MEANING-CHECKING
Prendo spunto da un post su X di Marco Lisei, in cui egli accusa una parte politica di strumentalizzare l'immagine di un bambino a fini politici, finendo però a sua volta per strumentalizzarlo per i propri scopi.
C'è qualcosa di profondamente disturbante nel modo in cui la politica contemporanea tratta le immagini del dolore, e il caso della foto del bambino palestinese ne è un esempio paradigmatico che ci dice molto su come funziona oggi la comunicazione pubblica. Da una parte abbiamo chi usa quella foto per dire "guardate, a Gaza si muore di fame", un messaggio che, al di là della precisione specifica di quell'immagine, punta a una realtà documentata e tragica; dall'altra chi risponde "no, quel bambino è curato in Italia, quindi voi mentite", spostando completamente il fuoco dal problema alla polemica. È qui che si manifesta una delle contraddizioni più acute della nostra epoca: l'ossessione per il fact-checking che diventa essa stessa strumento di manipolazione, perché quando il debunking serve principalmente a screditare l'avversario piuttosto che a ristabilire la verità, finisce per essere altrettanto strumentale dell'uso improprio dell'immagine che pretende di correggere.
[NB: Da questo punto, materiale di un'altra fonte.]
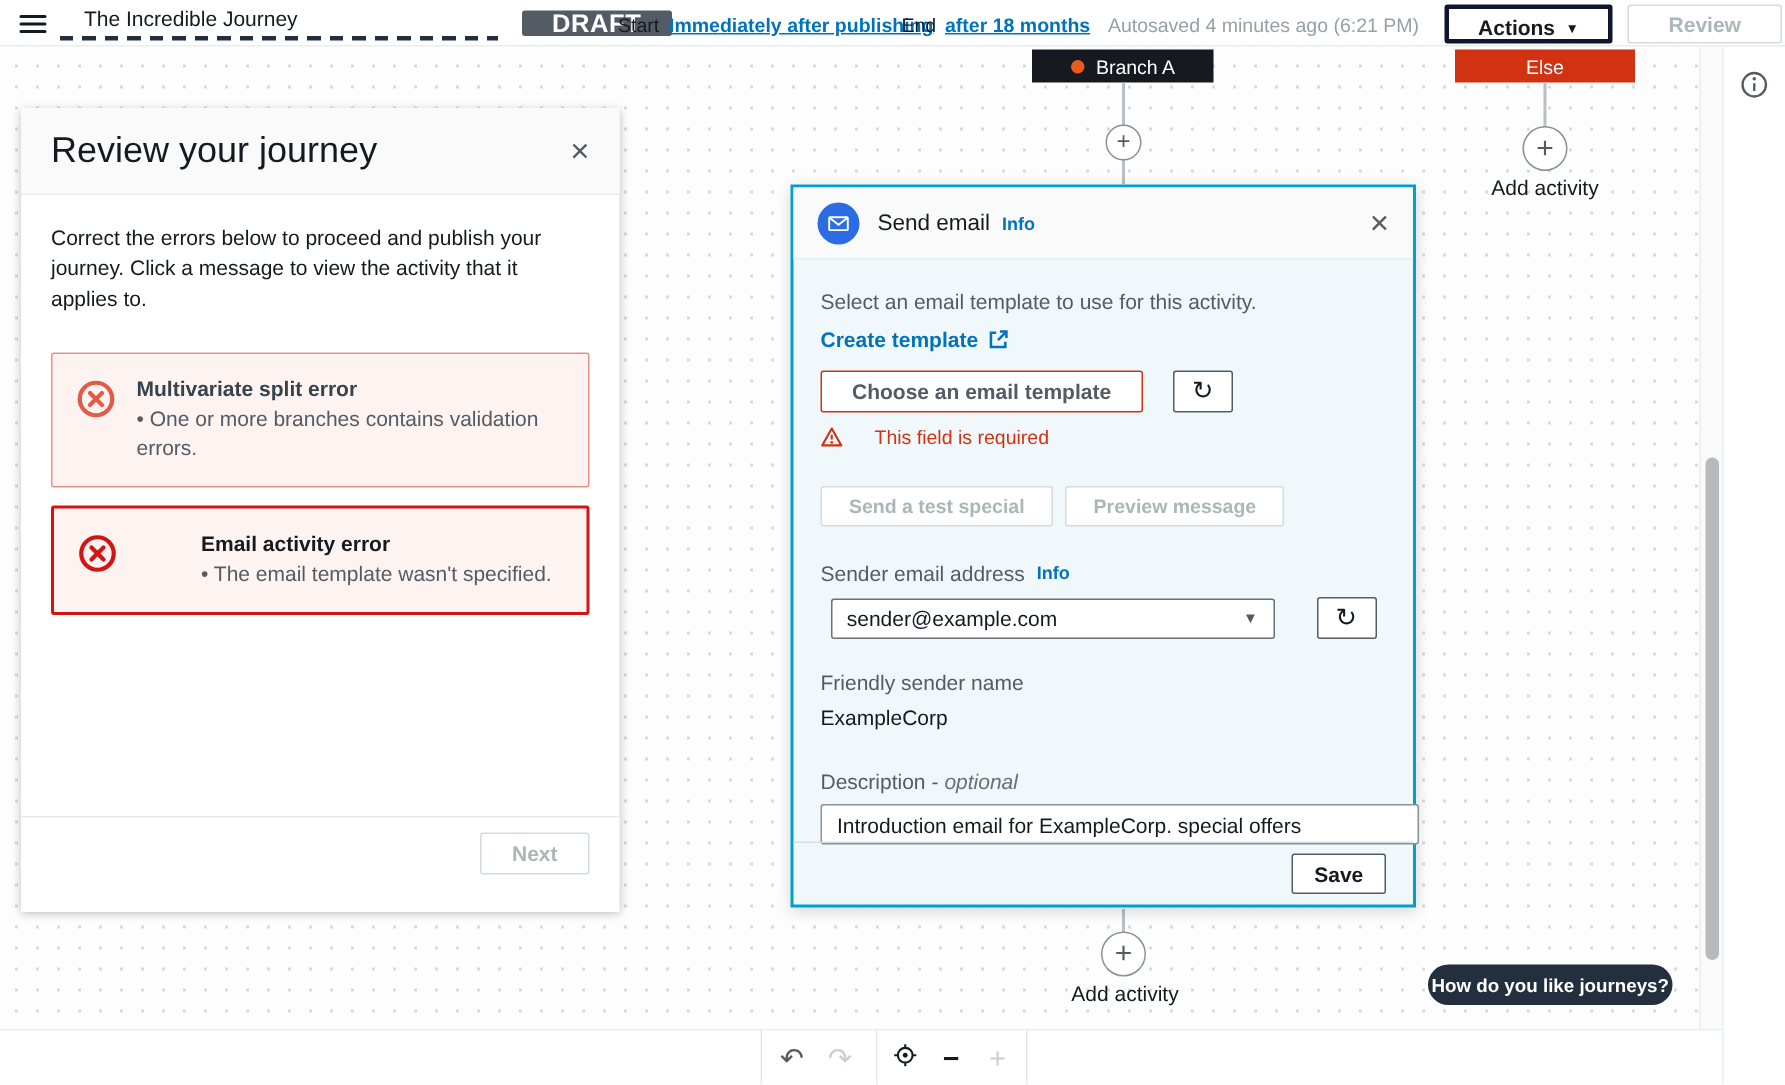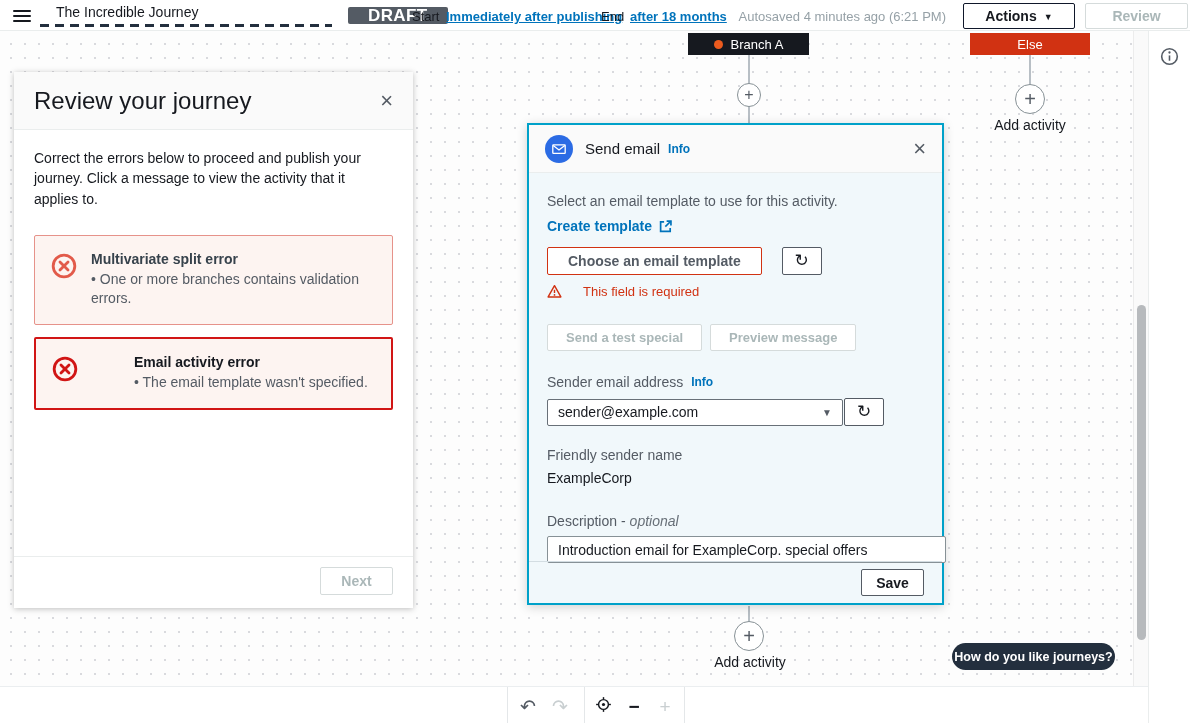--- a/index.html
+++ b/index.html
@@ -29,21 +29,21 @@
     letter-spacing: .4px; border-radius: 2px; line-height: 13px;
   }
   .tb-text { position: absolute; top: 9px; font-size: 13px; color: #16191f; white-space: nowrap; }
   .tb-link { position: absolute; top: 9px; font-size: 13px; font-weight: bold; color: #0073bb;
              text-decoration: underline; white-space: nowrap; cursor: pointer; }
   .autosaved { position: absolute; right: 244px; top: 9px; font-size: 13px; color: #96a1a7; white-space: nowrap; }
   .tb-btn {
     position: absolute; top: 3px; height: 26px; border-radius: 2px; background: #fff;
     font-size: 14px; font-weight: bold; text-align: center; line-height: 24px; cursor: pointer;
   }
-  .actions-btn { left: 963px; width: 112px; border: 1px solid #0f172a; color: #16191f; }
+  .actions-btn { left: 963px; width: 112px; border: 3px solid #0f172a; color: #16191f; }
   .actions-btn .caret { font-size: 9px; position: relative; top: -1px; margin-left: 7px; }
   .review-btn { left: 1085px; width: 103px; border: 1px solid #d5dbdb; color: #aab7b8; }
 
   
   .canvas {
     position: absolute; left: 0; top: 31px; width: 1148px; height: 655px;
     background-color: #fdfdfd;
     background-image: radial-gradient(#d9dade 1.1px, transparent 1.2px);
     background-size: 14px 14px; background-position: 4px 6px;
     z-index: 1;
@@ -120,21 +120,21 @@
   }
   .error-card.soft { border: 1px solid #e6928a; }
   .error-card.strong { border: 2px solid #d11515; margin-top: 12px; gap: 42px; }
   .error-icon { flex: 0 0 26px; height: 26px; margin-top: 2px; }
   .error-content { margin-left: 14px; }
   .error-title { font-size: 14px; font-weight: bold; color: #37424c; margin-bottom: 3px; }
   .error-card.strong .error-title { color: #16191f; }
   .error-msg { font-size: 14px; color: #545b64; line-height: 1.4; }
   .error-msg::before { content: "•  "; }
   .panel-footer {
-    position: absolute; left: 0; bottom: 4px; width: 100%; height: 48px;
+    position: absolute; left: 0; bottom: 16px; width: 100%; height: 48px;
     background: #fff; border-top: 1px solid #eaeded;
   }
   .next-btn {
     position: absolute; right: 20px; top: 10px; width: 73px; height: 28px;
     background: #fff; border: 1px solid #d5dbdb; border-radius: 2px;
     color: #aab7b8; font-size: 14px; font-weight: bold; cursor: pointer; font-family: inherit;
   }
 
   
   .email-dialog {
@@ -166,21 +166,21 @@
     color: #16191f; font-size: 17px; line-height: 24px; cursor: pointer; font-family: inherit;
   }
   .required-row { margin-top: 9px; gap: 21px; }
   .required-text { color: #d13212; font-size: 13px; }
   .test-row { margin-top: 25px; gap: 8px; }
   .ghost-btn {
     height: 27px; padding: 0 18px; background: #fff; border: 1px solid #d5dbdb; border-radius: 2px;
     color: #aab7b8; font-size: 13px; font-weight: bold; cursor: pointer; font-family: inherit;
   }
   .field-label { margin-top: 23px; font-size: 14px; color: #545b64; display: flex; align-items: center; }
-  .select-row { margin-top: 8px; gap: 1px; }
+  .select-row { margin-top: 8px; gap: 28px; justify-content: center; }
   .select-box {
     width: 296px; height: 27px; background: #fff; border: 1px solid #687078; border-radius: 2px;
     display: flex; align-items: center; padding: 0 10px; cursor: pointer;
   }
   .select-value { font-size: 14px; color: #16191f; }
   .select-caret { margin-left: auto; font-size: 10px; color: #545b64; }
   .static-value { margin-top: 7px; font-size: 14px; color: #16191f; }
   .desc-label { margin-top: 27px; }
   .desc-optional { font-style: italic; color: #687078; margin-left: 4px; }
   .text-input {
La questione non è tanto se quella specifica foto rappresenti o meno la situazione attuale a Gaza - sappiamo tutti che là si soffre la fame, che i bambini muoiono, che c'è una crisi umanitaria in corso - quanto il fatto che il dibattito pubblico si concentri più sulla battaglia tra narrazioni opposte che sulla sostanza del problema. Chi ha usato quella immagine voleva probabilmente sensibilizzare su una tragedia reale, e anche se l'ha fatto in modo impreciso o strumentale, il messaggio di fondo manteneva una dimensione umanitaria; chi l'ha contestata ha trasformato il tutto in un'operazione di marketing politico, dove il bambino curato in Italia diventa il simbolo della propria superiorità morale e della propria efficacia governativa. È un meccanismo perverso: la sofferenza umana viene prima usata per denunciare, poi per autodifendersi, poi per attaccare, in una spirale che allontana sempre di più dall'oggetto originario del discorso.
Quello che emerge da questa vicenda è che viviamo in un'epoca in cui l'immagine ha perso la sua funzione testimoniale per diventare puro strumento retorico, dove conta più l'effetto comunicativo che la verità rappresentata, e dove il controllo di questa rappresentazione diventa terreno di scontro politico. Non importa più se a Gaza si muore davvero di fame - e si muore - importa chi controlla la narrazione di questa morte, chi può rivendicare il monopolio dell'indignazione o della compassione, chi può trasformare la tragedia altrui in consenso politico per sé. In questo gioco perverso, la verità diventa secondaria rispetto alla battaglia per il possesso simbolico della realtà, e il fact-checking si trasforma da strumento di chiarimento in arma di guerra comunicativa.
La cosa più inquietante è che entrambe le parti, accusandosi reciprocamente di strumentalizzazione, finiscono per strumentalizzare esse stesse, in un circolo vizioso dove l'accusa di cinismo diventa essa stessa cinica, dove la denuncia della manipolazione manipola a sua volta, dove chi critica l'uso politico delle immagini fa politica con la critica. E intanto, mentre si discute di chi ha ragione o torto nell'uso di quella foto, di chi è più sincero nella propria indignazione o più efficace nella propria azione umanitaria, la gente continua a soffrire, i bambini continuano a morire, la realtà continua a esistere al di là delle rappresentazioni che ne diamo e delle battaglie che combattiamo intorno a queste rappresentazioni. Forse dovremmo chiederci se questo modo di fare politica, questa riduzione di tutto a scontro comunicativo, non ci stia facendo perdere di vista proprio quello che dovrebbe essere il nostro primo obiettivo: alleviare la sofferenza umana, ovunque essa si manifesti, senza trasformarla in occasione di consenso o di polemica.